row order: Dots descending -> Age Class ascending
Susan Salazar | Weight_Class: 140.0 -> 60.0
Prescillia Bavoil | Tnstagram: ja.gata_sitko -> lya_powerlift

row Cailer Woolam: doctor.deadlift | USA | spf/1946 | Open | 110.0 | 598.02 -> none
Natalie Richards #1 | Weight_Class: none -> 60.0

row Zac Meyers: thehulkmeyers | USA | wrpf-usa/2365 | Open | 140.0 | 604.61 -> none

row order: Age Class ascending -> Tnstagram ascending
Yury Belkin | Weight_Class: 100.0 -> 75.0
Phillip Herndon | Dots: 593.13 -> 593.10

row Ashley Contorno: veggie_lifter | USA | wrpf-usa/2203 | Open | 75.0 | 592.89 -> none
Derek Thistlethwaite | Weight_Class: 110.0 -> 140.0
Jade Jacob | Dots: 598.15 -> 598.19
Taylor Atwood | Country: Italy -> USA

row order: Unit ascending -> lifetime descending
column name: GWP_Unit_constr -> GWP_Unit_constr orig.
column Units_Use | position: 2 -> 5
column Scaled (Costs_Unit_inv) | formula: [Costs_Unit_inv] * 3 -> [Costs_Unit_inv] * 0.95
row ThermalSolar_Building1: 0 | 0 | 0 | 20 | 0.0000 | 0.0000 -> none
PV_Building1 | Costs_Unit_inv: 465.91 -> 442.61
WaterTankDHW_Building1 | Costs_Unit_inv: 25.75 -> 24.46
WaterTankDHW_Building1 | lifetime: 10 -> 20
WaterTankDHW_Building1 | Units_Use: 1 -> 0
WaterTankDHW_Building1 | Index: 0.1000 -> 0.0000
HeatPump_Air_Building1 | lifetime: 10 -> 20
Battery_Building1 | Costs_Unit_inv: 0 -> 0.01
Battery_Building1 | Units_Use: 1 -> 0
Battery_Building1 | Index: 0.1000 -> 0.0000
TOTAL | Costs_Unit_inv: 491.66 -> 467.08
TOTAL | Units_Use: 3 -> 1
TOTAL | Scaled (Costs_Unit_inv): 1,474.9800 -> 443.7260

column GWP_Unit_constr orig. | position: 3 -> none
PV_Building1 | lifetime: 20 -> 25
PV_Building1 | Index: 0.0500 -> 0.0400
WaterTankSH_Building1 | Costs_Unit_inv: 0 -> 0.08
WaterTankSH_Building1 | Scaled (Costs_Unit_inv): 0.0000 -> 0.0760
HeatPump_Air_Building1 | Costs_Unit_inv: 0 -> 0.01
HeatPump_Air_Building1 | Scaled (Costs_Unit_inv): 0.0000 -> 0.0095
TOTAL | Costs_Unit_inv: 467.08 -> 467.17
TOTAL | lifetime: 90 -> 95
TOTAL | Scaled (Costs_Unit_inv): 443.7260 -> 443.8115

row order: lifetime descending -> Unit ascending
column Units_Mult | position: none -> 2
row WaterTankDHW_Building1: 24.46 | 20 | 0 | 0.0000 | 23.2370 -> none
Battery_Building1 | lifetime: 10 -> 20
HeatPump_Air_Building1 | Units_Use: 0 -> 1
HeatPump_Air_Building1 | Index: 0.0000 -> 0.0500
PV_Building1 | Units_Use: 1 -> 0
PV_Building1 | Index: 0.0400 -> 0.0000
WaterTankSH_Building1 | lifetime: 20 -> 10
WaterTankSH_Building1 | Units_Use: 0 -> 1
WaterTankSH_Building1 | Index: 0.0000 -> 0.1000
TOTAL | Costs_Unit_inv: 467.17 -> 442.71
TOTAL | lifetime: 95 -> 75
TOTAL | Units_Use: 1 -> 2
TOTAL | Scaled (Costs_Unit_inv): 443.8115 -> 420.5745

> [To do]: Give the number of lines in the data that contain the word "wrpf", and add no other text.

> [Response]: 2